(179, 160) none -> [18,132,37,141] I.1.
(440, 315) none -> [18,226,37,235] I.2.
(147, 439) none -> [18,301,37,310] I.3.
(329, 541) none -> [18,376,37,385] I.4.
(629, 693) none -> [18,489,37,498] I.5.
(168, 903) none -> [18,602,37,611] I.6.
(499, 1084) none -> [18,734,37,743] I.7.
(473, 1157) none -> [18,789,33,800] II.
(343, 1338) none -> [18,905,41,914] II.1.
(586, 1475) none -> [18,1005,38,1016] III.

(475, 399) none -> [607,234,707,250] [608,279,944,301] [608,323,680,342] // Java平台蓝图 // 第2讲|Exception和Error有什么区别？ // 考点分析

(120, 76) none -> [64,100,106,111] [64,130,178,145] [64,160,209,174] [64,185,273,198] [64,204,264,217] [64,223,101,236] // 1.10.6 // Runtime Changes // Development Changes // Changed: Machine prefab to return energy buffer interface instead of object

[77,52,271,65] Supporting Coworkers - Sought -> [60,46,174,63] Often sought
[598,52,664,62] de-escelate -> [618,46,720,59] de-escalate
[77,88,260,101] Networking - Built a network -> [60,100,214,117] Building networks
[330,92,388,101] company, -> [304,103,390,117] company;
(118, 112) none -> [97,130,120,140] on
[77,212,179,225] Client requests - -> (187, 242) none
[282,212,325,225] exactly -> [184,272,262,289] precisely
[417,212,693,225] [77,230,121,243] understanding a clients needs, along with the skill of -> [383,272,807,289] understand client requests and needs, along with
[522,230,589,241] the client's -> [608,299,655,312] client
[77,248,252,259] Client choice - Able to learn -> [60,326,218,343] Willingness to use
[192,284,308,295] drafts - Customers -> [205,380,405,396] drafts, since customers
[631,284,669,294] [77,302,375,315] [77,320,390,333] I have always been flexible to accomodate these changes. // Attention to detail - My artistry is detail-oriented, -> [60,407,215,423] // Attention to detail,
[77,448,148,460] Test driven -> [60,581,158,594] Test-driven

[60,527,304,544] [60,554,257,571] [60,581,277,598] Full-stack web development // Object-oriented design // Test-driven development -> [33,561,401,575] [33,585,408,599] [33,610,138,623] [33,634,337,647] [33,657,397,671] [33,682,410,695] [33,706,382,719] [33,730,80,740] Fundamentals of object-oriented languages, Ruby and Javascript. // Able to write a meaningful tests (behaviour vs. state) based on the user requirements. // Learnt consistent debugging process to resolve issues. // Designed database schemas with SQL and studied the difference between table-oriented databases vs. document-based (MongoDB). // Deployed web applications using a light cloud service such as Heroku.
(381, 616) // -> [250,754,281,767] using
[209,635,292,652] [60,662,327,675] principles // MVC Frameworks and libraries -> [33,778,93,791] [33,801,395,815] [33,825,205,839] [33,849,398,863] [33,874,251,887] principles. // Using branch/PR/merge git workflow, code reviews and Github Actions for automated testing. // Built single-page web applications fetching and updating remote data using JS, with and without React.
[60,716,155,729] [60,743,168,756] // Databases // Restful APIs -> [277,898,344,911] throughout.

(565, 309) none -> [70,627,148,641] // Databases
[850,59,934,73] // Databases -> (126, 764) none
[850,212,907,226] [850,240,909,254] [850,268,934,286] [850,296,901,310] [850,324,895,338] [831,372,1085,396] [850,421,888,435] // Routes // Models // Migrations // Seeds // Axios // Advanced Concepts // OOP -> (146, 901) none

###

**Task to complete:** Write every record above out again exactly as it stands.

**Result of this exercise:**
(179, 160) none -> [18,132,37,141] I.1.
(440, 315) none -> [18,226,37,235] I.2.
(147, 439) none -> [18,301,37,310] I.3.
(329, 541) none -> [18,376,37,385] I.4.
(629, 693) none -> [18,489,37,498] I.5.
(168, 903) none -> [18,602,37,611] I.6.
(499, 1084) none -> [18,734,37,743] I.7.
(473, 1157) none -> [18,789,33,800] II.
(343, 1338) none -> [18,905,41,914] II.1.
(586, 1475) none -> [18,1005,38,1016] III.

(475, 399) none -> [607,234,707,250] [608,279,944,301] [608,323,680,342] // Java平台蓝图 // 第2讲|Exception和Error有什么区别？ // 考点分析

(120, 76) none -> [64,100,106,111] [64,130,178,145] [64,160,209,174] [64,185,273,198] [64,204,264,217] [64,223,101,236] // 1.10.6 // Runtime Changes // Development Changes // Changed: Machine prefab to return energy buffer interface instead of object

[77,52,271,65] Supporting Coworkers - Sought -> [60,46,174,63] Often sought
[598,52,664,62] de-escelate -> [618,46,720,59] de-escalate
[77,88,260,101] Networking - Built a network -> [60,100,214,117] Building networks
[330,92,388,101] company, -> [304,103,390,117] company;
(118, 112) none -> [97,130,120,140] on
[77,212,179,225] Client requests - -> (187, 242) none
[282,212,325,225] exactly -> [184,272,262,289] precisely
[417,212,693,225] [77,230,121,243] understanding a clients needs, along with the skill of -> [383,272,807,289] understand client requests and needs, along with
[522,230,589,241] the client's -> [608,299,655,312] client
[77,248,252,259] Client choice - Able to learn -> [60,326,218,343] Willingness to use
[192,284,308,295] drafts - Customers -> [205,380,405,396] drafts, since customers
[631,284,669,294] [77,302,375,315] [77,320,390,333] I have always been flexible to accomodate these changes. // Attention to detail - My artistry is detail-oriented, -> [60,407,215,423] // Attention to detail,
[77,448,148,460] Test driven -> [60,581,158,594] Test-driven

[60,527,304,544] [60,554,257,571] [60,581,277,598] Full-stack web development // Object-oriented design // Test-driven development -> [33,561,401,575] [33,585,408,599] [33,610,138,623] [33,634,337,647] [33,657,397,671] [33,682,410,695] [33,706,382,719] [33,730,80,740] Fundamentals of object-oriented languages, Ruby and Javascript. // Able to write a meaningful tests (behaviour vs. state) based on the user requirements. // Learnt consistent debugging process to resolve issues. // Designed database schemas with SQL and studied the difference between table-oriented databases vs. document-based (MongoDB). // Deployed web applications using a light cloud service such as Heroku.
(381, 616) // -> [250,754,281,767] using
[209,635,292,652] [60,662,327,675] principles // MVC Frameworks and libraries -> [33,778,93,791] [33,801,395,815] [33,825,205,839] [33,849,398,863] [33,874,251,887] principles. // Using branch/PR/merge git workflow, code reviews and Github Actions for automated testing. // Built single-page web applications fetching and updating remote data using JS, with and without React.
[60,716,155,729] [60,743,168,756] // Databases // Restful APIs -> [277,898,344,911] throughout.

(565, 309) none -> [70,627,148,641] // Databases
[850,59,934,73] // Databases -> (126, 764) none
[850,212,907,226] [850,240,909,254] [850,268,934,286] [850,296,901,310] [850,324,895,338] [831,372,1085,396] [850,421,888,435] // Routes // Models // Migrations // Seeds // Axios // Advanced Concepts // OOP -> (146, 901) none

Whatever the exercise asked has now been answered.